Election Implication: Oregon as Health Care Laboratory Faces Uncertain Future

Governor-Elect John Kitzhaber, once an emergency room physician, may create a laboratory for health care reform in his new administration.A couple of years ago, the Oregonian editorialized in favor of Oregon "being a laboratory" for innovative health care reform in much the same way as happened when John Kitzhaber was governor.

Does that prospect still hold in the aftermath of the November election that will change the political landscape in Salem? The jury is out.
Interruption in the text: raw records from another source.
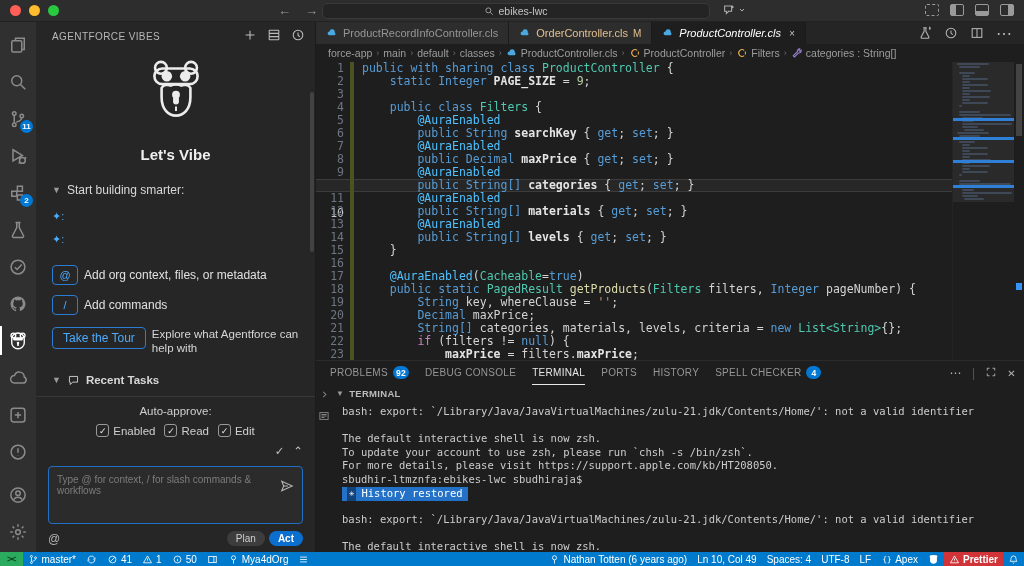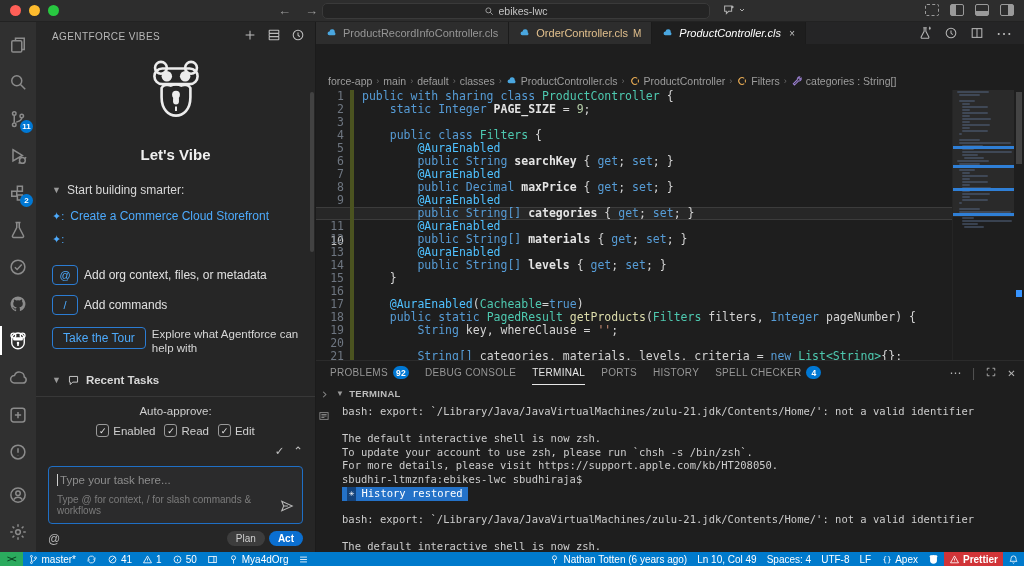--- a/index.html
+++ b/index.html
@@ -91,7 +91,7 @@
   .tab-actions { margin-left:auto; display:flex; align-items:center; gap:12px; padding:0 12px; color:#b5b5b5; }
   .tab-actions svg { width:14px; height:14px; }
   .breadcrumb { height:18px; display:flex; align-items:center; gap:4px; padding:0 12px; font-size:10.5px; color:#9d9d9d;
-    white-space:nowrap; overflow:hidden;margin-top:28px; }
+    white-space:nowrap; overflow:hidden; }
   .bc-sep { color:#6d6d6d; font-size:9px; }
   .bc-item { display:flex; align-items:center; gap:3px; cursor:pointer; }
 

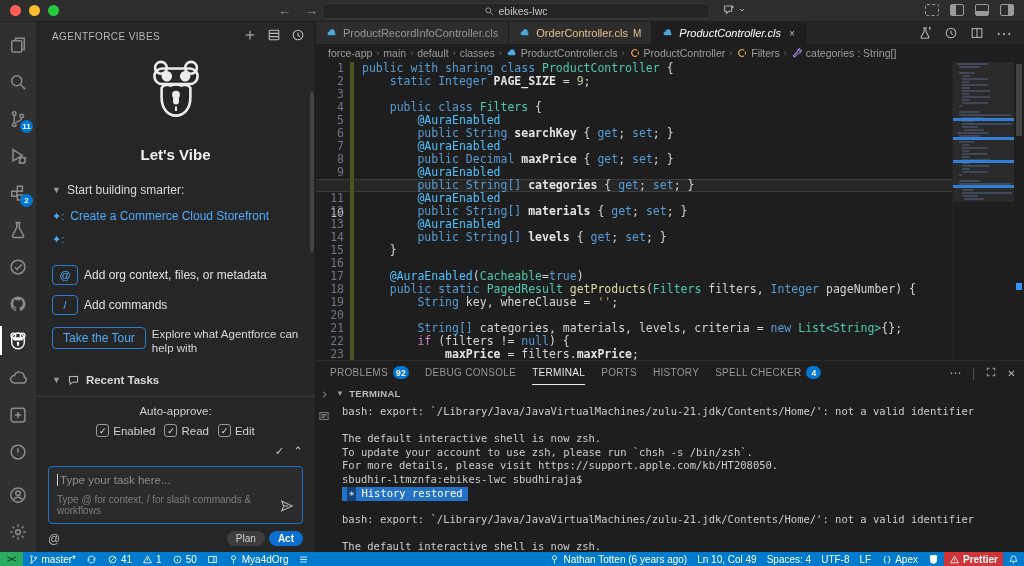--- a/index.html
+++ b/index.html
@@ -327,7 +327,6 @@
       <div id="suggestions">
           <div class="sb-row" style="margin-top: 12px;">
             <span class="spark">✦:</span>
-            <span class="sb-link">Create a Commerce Cloud Storefront</span>
           </div>
           <div class="sb-row" style="margin-top: 8px;">
             <span class="spark">✦:</span>

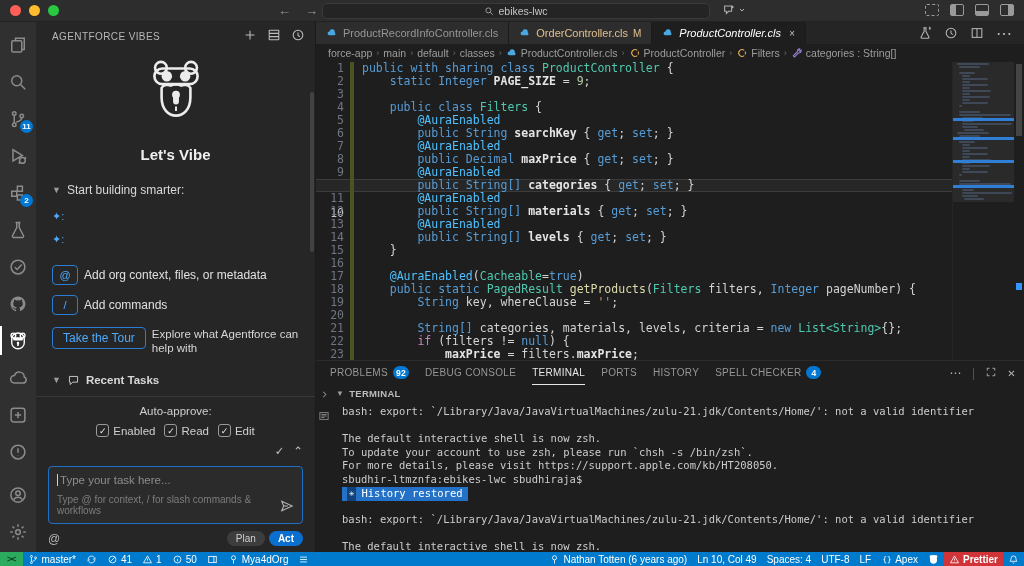--- a/index.html
+++ b/index.html
@@ -526,7 +526,7 @@
             <div class="cline"><span class="lnum">17</span><span class="gitbar mod"></span><span class="ctext"><span class="c-pl">    </span><span class="c-an">@AuraEnabled</span><span class="c-pl">(</span><span class="c-ty">Cacheable</span><span class="c-pl">=</span><span class="c-kw">true</span><span class="c-pl">)</span></span></div>
             <div class="cline"><span class="lnum">18</span><span class="gitbar mod"></span><span class="ctext"><span class="c-pl">    </span><span class="c-kw">public static </span><span class="c-ty">PagedResult</span><span class="c-pl"> </span><span class="c-fn">getProducts</span><span class="c-pl">(</span><span class="c-ty">Filters</span><span class="c-pl"> filters, </span><span class="c-kw">Integer</span><span class="c-pl"> pageNumber) {</span></span></div>
             <div class="cline"><span class="lnum">19</span><span class="gitbar mod"></span><span class="ctext"><span class="c-pl">        </span><span class="c-kw">String</span><span class="c-pl"> key, whereClause = </span><span class="c-str">''</span><span class="c-pl">;</span></span></div>
-            <div class="cline"><span class="lnum">20</span><span class="gitbar mod"></span></div>
+            <div class="cline"><span class="lnum">20</span><span class="gitbar mod"></span><span class="ctext"><span class="c-pl">        </span><span class="c-kw">Decimal</span><span class="c-pl"> maxPrice;</span></span></div>
             <div class="cline"><span class="lnum">21</span><span class="gitbar mod"></span><span class="ctext"><span class="c-pl">        </span><span class="c-kw">String[]</span><span class="c-pl"> categories, materials, levels, criteria = </span><span class="c-kw">new </span><span class="c-ty">List&lt;String&gt;</span><span class="c-pl">{};</span></span></div>
             <div class="cline"><span class="lnum">22</span><span class="gitbar mod"></span><span class="ctext"><span class="c-pl">        </span><span class="c-ctrl">if</span><span class="c-pl"> (filters != </span><span class="c-kw">null</span><span class="c-pl">) {</span></span></div>
             <div class="cline"><span class="lnum">23</span><span class="gitbar mod"></span><span class="ctext"><span class="c-pl">            </span><span class="c-prop">maxPrice</span><span class="c-pl"> = filters.</span><span class="c-prop">maxPrice</span><span class="c-pl">;</span></span></div>

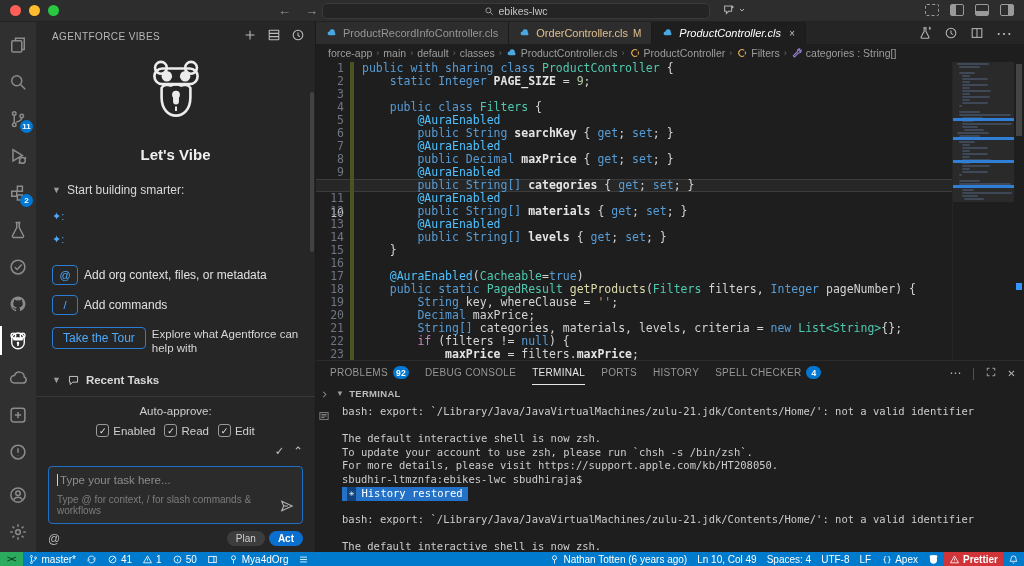--- a/index.html
+++ b/index.html
@@ -380,7 +380,6 @@
           </span>
         </div>
         <div class="task-input">
-          <span class="ph-main">Type your task here...</span>
           <div class="ph-hint-row">
             <span class="ph-hint">Type @ for context, / for slash commands &amp; workflows</span>
             <span class="send">

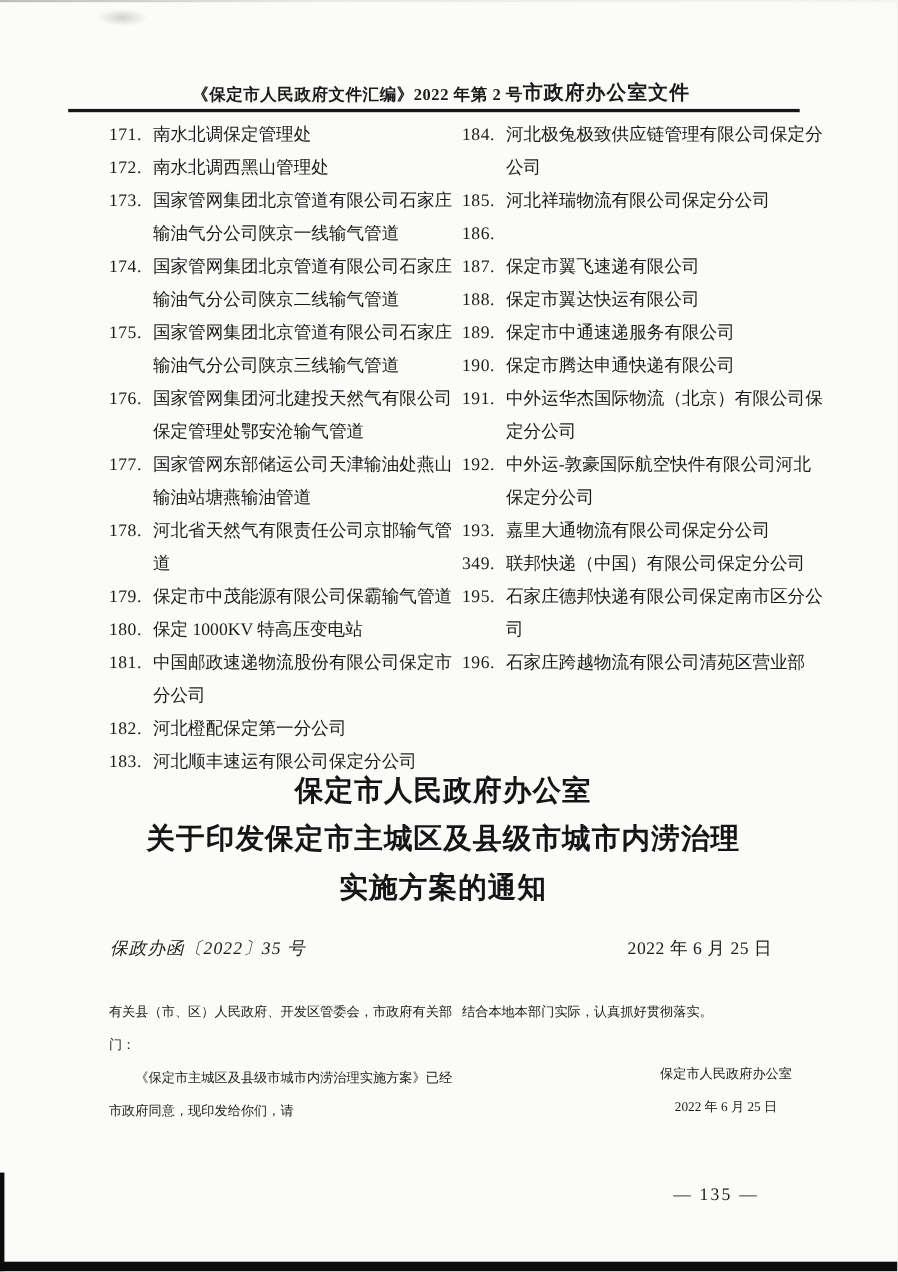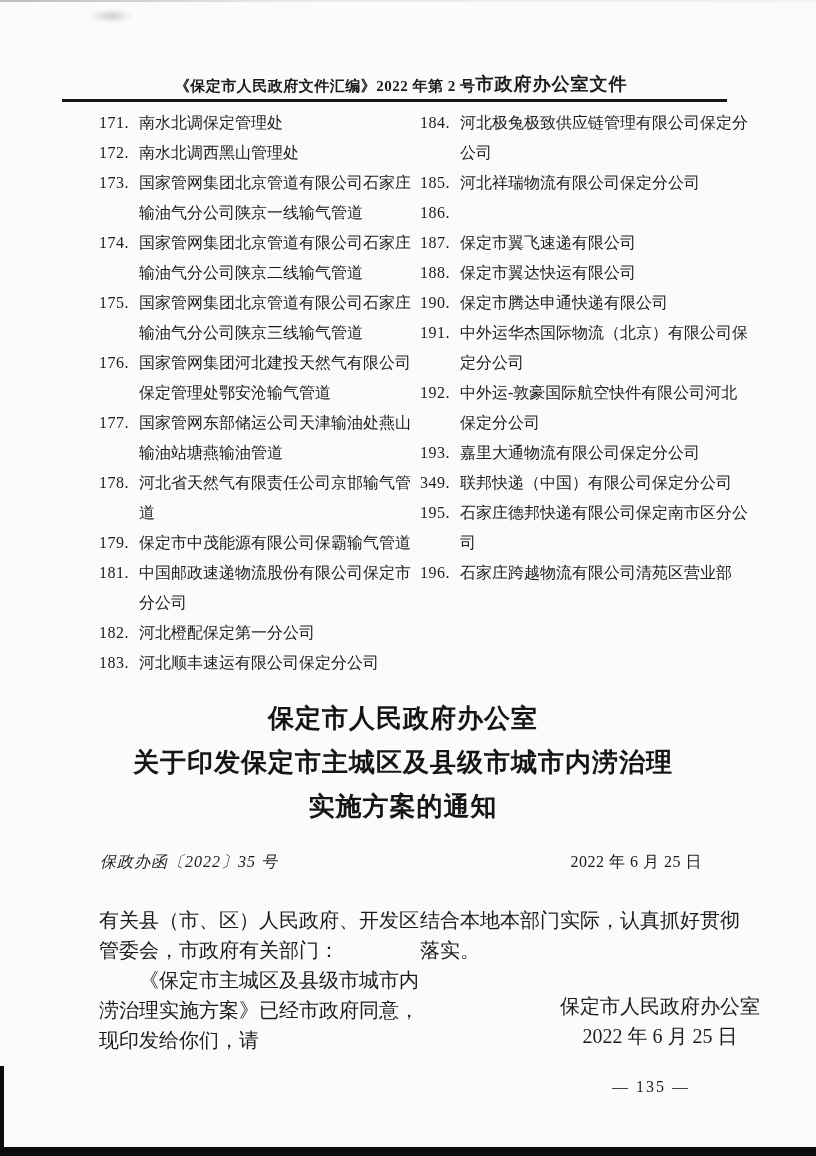--- a/index.html
+++ b/index.html
@@ -147,6 +147,10 @@
           <span class="txt">保定市翼达快运有限公司</span>
         </div>
         <div class="list-item">
+          <span class="num">189.</span>
+          <span class="txt">保定市中通速递服务有限公司</span>
+        </div>
+        <div class="list-item">
           <span class="num">190.</span>
           <span class="txt">保定市腾达申通快递有限公司</span>
         </div>

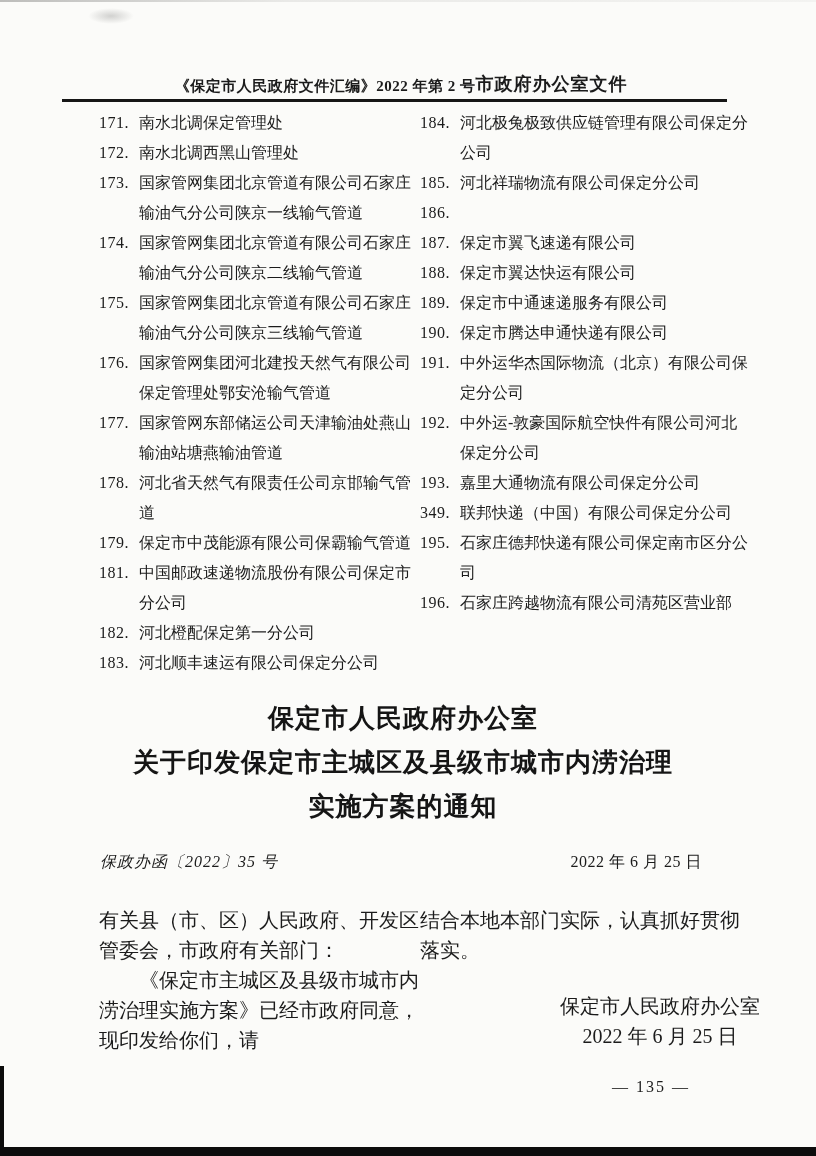--- a/index.html
+++ b/index.html
@@ -114,6 +114,10 @@
           <span class="txt">保定市中茂能源有限公司保霸输气管道</span>
         </div>
         <div class="list-item">
+          <span class="num">180.</span>
+          <span class="txt">保定 1000KV 特高压变电站</span>
+        </div>
+        <div class="list-item">
           <span class="num">181.</span>
           <span class="txt">中国邮政速递物流股份有限公司保定市分公司</span>
         </div>

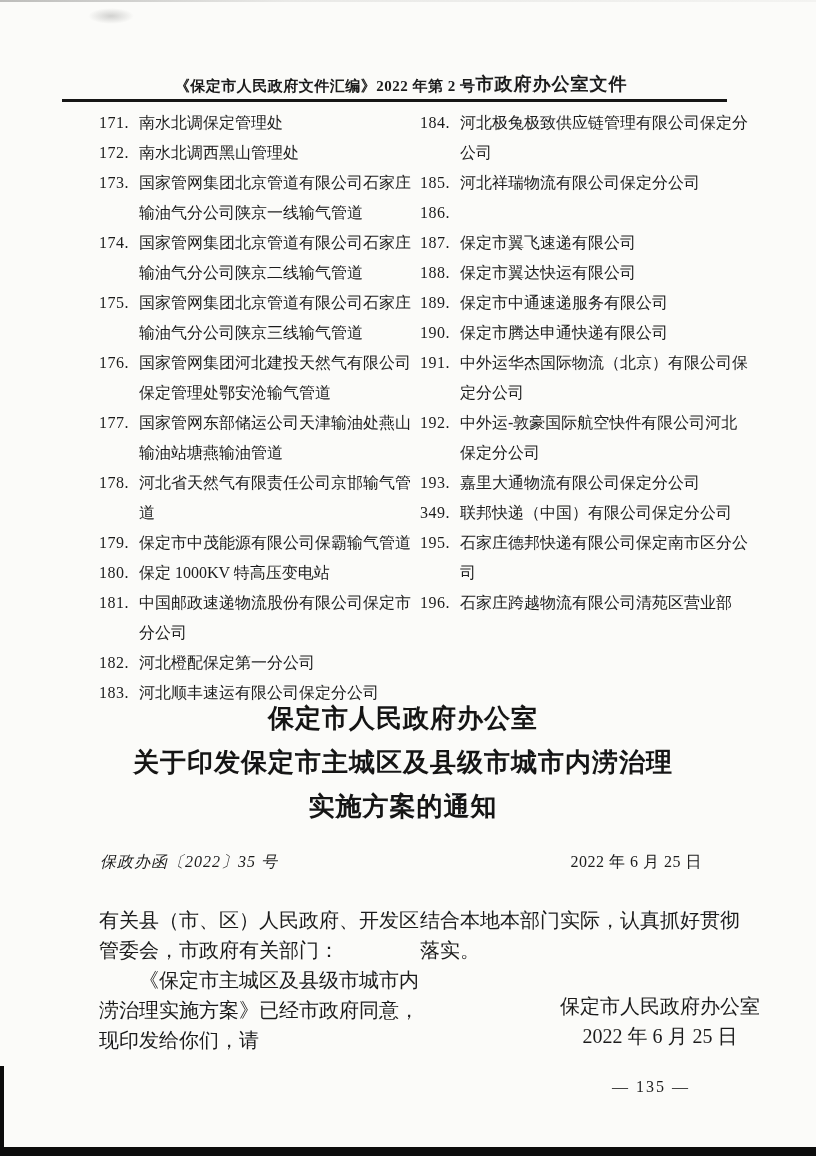--- a/index.html
+++ b/index.html
@@ -48,7 +48,7 @@
 
   
   .body-section { position:absolute; top:905px; left:99px; right:40px; display:flex; }
-  .body-col { font-size:20px; line-height:30px; }
+  .body-col { font-size:12px; line-height:30px; }
   .body-col.left { width:321px; flex:none; }
   .body-col.right { flex:1; }
   .body-col p { margin:0; width:320px; }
Here are some questions about the unknown future:

  • What type of role will Governor-Elect John Kitzhaber play? During his 16 years of his previous state service, first as Senate President and then as Governor, he focused on health care, including with the then-innovative Oregon Health Plan. The demands of his office this time around – prodding economic recovery around the state – might get in the way of health care policy.
  • What effect will the 30-30 split in the House have on reforms implemented as part of House Bill 2009 in the last session? First, no one knows whether Rep. Mitch Greenlick, D-Beaverton, will return as House Health Care chair in a divided body. If he does, some observers believe there may be a more methodical approach to reform because Rep. Greenlick, last time around, drove the process with a firm hand and, this time, both Republicans and Democrats will have to agree.
  • How will the new Oregon Health Authority (OHA) proceed and who will lead this new department? It is possible that some legislators do not yet know about all of the uncertainty they spawned by creating a new department of state government, the Oregon Health Authority, separate from the Department of Human Services. On the campaign trail, legislators said they were waiting for the OHA to initiate recommendations in light of all the proposal-writing authority granted in HB 2009. Lurking in the background is whom the new governor will appoint to lead the new department. The biggest question is whether current Department of Human Services Director Bruce Goldberg will be asked to stay on, perhaps as OHA head, or whether someone else will be tapped from inside or outside the department to run the health care policy and administrative apparatus.
  • Who will head the Department of Consumer and Business Services (DCBS)? The director under outgoing Governor Ted Kulongoski, Cory Streisinger, already has said she will not come back for 2011. Her successor will have to work closely with the new OHA, especially given DCBS' substantial role in health insurance regulation.
  • How will the Kitzhaber Administration deal with linkage between the state policy in House Bill 2009 and federal health care reform? Some observers in Oregon have worried that HB 2009 went too far, too fast, especially in relation to creating a new Health Insurance Exchange. Federal reform requires an Exchange by 2014; HB 2009 sets the stage for earlier action if policymakers go along with it. A key question, for instance, is whether all of the current eight health insurers domiciled in Oregon will be allowed to participate in the new Exchange. If some are prohibited, it could limit a piece of good news about the Oregon health insurance marketplace – healthy competition.
  • Who will lead the formation of health care policy in the Senate? Most observers are betting that Sen. Laurie Monnes Anderson, D-Gresham, will reprise her role as chair of the Senate committee, but she'll have to reckon with how the House will handle policy bills she sends over from the Senate. And, before she gets the Senate Health Care Committee gavel, the Democrats will have to verify that they are in control by a 16-14 margin. There still is controversy over the apparent election of Sen. Al Bates, D-Ashland, in Southern Oregon, which may only be resolved in court.
  • What health care legislation will pass in the 2011 session? Beyond the OHA list of proposals, some lawmakers, at the request of interest groups, are introducing bills that apply to the health care system in its current form, but could hinder the health reform process of OHA down the road. In one case, prospective legislation proposes a single payer system.

Watch in the next few weeks as these and other health care issues get sorted out, both as the new governor puts together elements of his transition plan and the new legislature decides how to share power.